In den achtziger Jahren war der Aal gefühlt noch ein Massenfisch bei mir an der Elbe und die Frage, warum Aal so teuer ist, stellte sich hier eigentlich niemand. War ja auch nicht notwendig, denn in einer Nacht mit ausreichend Tauwürmern im Gepäck konnte jeder Angler ein gutes Dutzend fangen. Die Räuchertonnen an den Tagen danach glühten heller als die Sterne an den Abenden zuvor, entlang der Kleingärten flatterten Räucherspäne im Sommerwind umher und jeder kam auf seine Kosten. Aalmangel war zu dieser Zeit so utopisch wie die Wiedervereinigung und wer nichts fing, war laut Opa ein Dummkopf.

Als ich meine erste Versuche als Aalangler 1998 startete, noch als junger Knirps mit vielleicht 5 Haaren am Sack, sah die Welt schon anders aus. Zwei Aale pro Nacht waren gut und tagelange Ansitze ohne Bisse keineswegs die Ausnahme. Die Aalglocken blieben mit jedem Jahr das ich älter wurde immer öfter stumm und der Räuchertonnenqualm über den Kleinengartenspaten versiegte zunehmend. Zeitgleich explodierten die Preise für Aale auf den Fischmärkten und es zeichnete sich ab, was in der Vergangenheit unmöglich schien.

Aal am Flussgrund
©Rostislav | Adobe Stock Aale waren einst Massenfische

Aal so teuer weil vom Aussterben bedroht

Der Aal stirbt tatsächlich aus und der geliebte Massenfisch ist zum seltenen und teurem Luxusgut geworden. Wie so oft werden wir über ein menschengemachtes Elend reden, das mit den Jahren das Aalkind immer tiefer in den Brunnen fallen ließ. Schubsend. Aufmerksamkeit erlangte der Aal in der breiten Öffentlichkeit eigentlich auch nur, weil die Preise durch die Decke gingen. Selbst jetzt ist nur wenigen bekannt, wie prekär seine Lage wirklich ist. Trotz Schutzmaßnahmen, die nach jahrelangem Ringen zumindest etwas an Fahrt aufgenommen haben und lange Zeit an den Glasaalfangnationen Frankreich und Spanien scheiterten.

Mit fatalen Folgen. Denn Aal wurde nur so teuer, weil die Aalmenge so stark abgenommen hat und eine nachhaltige Bewirtschaftung nachrangig ungewollt war. Der Katalysator dafür ist beim Aal dessen Lebensweise, weil er ein Wanderfisch ist, der vom Süßwasser ins Meer (Saragossasee) zieht und dafür eine Strecke von 5000km zurücklegt. Auf seinem Weg ins Meer hat er schon die ersten tödlichen Prüfsteine in den Flüssen zu bewältigen und der Rückweg sieht nicht besser aus. Ich bediene mich jetzt mal einer knallharten Sprache, aber es wird radikal kulinarischer und ökonomischer Genozid ausgeübt. Beides summiert sich und machte den Aal infolgedessen so teuer.

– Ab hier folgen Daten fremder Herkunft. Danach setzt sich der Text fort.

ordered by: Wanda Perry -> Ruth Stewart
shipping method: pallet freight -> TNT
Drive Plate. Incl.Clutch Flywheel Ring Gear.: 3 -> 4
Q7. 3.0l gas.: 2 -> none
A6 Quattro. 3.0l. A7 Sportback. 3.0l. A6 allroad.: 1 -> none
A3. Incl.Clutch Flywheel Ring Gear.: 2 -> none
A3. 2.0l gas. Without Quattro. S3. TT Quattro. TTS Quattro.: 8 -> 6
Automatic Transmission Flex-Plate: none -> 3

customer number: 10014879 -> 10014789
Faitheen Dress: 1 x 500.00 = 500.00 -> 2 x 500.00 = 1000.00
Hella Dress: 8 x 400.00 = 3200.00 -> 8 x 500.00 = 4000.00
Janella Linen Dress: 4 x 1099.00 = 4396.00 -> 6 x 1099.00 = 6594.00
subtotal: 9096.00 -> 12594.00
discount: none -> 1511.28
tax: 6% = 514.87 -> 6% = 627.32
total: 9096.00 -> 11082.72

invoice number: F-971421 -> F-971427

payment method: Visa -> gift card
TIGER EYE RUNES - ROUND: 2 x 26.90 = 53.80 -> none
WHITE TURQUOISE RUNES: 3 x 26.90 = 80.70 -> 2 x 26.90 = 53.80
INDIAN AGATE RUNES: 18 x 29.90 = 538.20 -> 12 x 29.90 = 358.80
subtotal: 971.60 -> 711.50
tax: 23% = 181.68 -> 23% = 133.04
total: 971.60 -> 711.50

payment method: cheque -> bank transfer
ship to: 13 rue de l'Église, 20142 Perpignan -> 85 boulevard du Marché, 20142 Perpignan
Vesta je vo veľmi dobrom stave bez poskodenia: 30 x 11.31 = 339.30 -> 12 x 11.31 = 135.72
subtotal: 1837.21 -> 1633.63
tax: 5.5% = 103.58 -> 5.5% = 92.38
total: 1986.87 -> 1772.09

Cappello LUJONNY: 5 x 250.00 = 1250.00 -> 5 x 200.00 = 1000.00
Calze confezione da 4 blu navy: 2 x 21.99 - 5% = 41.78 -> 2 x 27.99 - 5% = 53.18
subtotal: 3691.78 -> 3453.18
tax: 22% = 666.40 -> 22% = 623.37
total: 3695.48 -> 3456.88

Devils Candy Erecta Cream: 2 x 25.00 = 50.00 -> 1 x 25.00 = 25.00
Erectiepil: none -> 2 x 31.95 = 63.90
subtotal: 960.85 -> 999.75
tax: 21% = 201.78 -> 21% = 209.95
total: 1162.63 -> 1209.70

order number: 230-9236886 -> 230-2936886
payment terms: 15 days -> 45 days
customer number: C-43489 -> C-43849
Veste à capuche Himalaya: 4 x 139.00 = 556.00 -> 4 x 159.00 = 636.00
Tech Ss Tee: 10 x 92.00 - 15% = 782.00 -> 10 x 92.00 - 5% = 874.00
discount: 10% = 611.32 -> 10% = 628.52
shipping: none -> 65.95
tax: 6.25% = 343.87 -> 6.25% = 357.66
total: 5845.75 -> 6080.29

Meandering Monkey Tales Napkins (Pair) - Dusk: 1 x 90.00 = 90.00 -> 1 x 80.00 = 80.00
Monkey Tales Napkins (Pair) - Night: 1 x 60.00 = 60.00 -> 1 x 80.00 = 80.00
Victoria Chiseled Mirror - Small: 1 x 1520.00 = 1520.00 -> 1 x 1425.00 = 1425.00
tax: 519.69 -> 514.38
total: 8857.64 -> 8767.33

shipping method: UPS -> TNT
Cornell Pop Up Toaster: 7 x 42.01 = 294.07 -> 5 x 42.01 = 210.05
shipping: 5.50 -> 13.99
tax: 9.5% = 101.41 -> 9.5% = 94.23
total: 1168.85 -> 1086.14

Wasserkraft tötet Wanderaale

Du musst dir das so vorstellen: die Reise beginnt für einen laichbereiten Aal im September über die Flüsse und sie kollidiert sofort mit Wasserkraftwerken. Vorallem ältere Anlagen sind ökologische Vernichtungsmaschinen mit unzureichenden Fischwechselsystemen (Fischtreppen, Turbinengitter), die bessere Splatterfilme als die meisten B-Movie Schmieden produzieren. Mir wird niemals in den Schädel gehen, wie Ingenieure solche Anlagen erstellen und Behörden diese Genehmigen konnten, weil Aale (oder Neunaugen) recht offensichtlich in den nur minimal gesicherten Turbinen lebendig zerhackt werden. Offensichtlich, da sich hinter den Turbinen Massengräber befinden.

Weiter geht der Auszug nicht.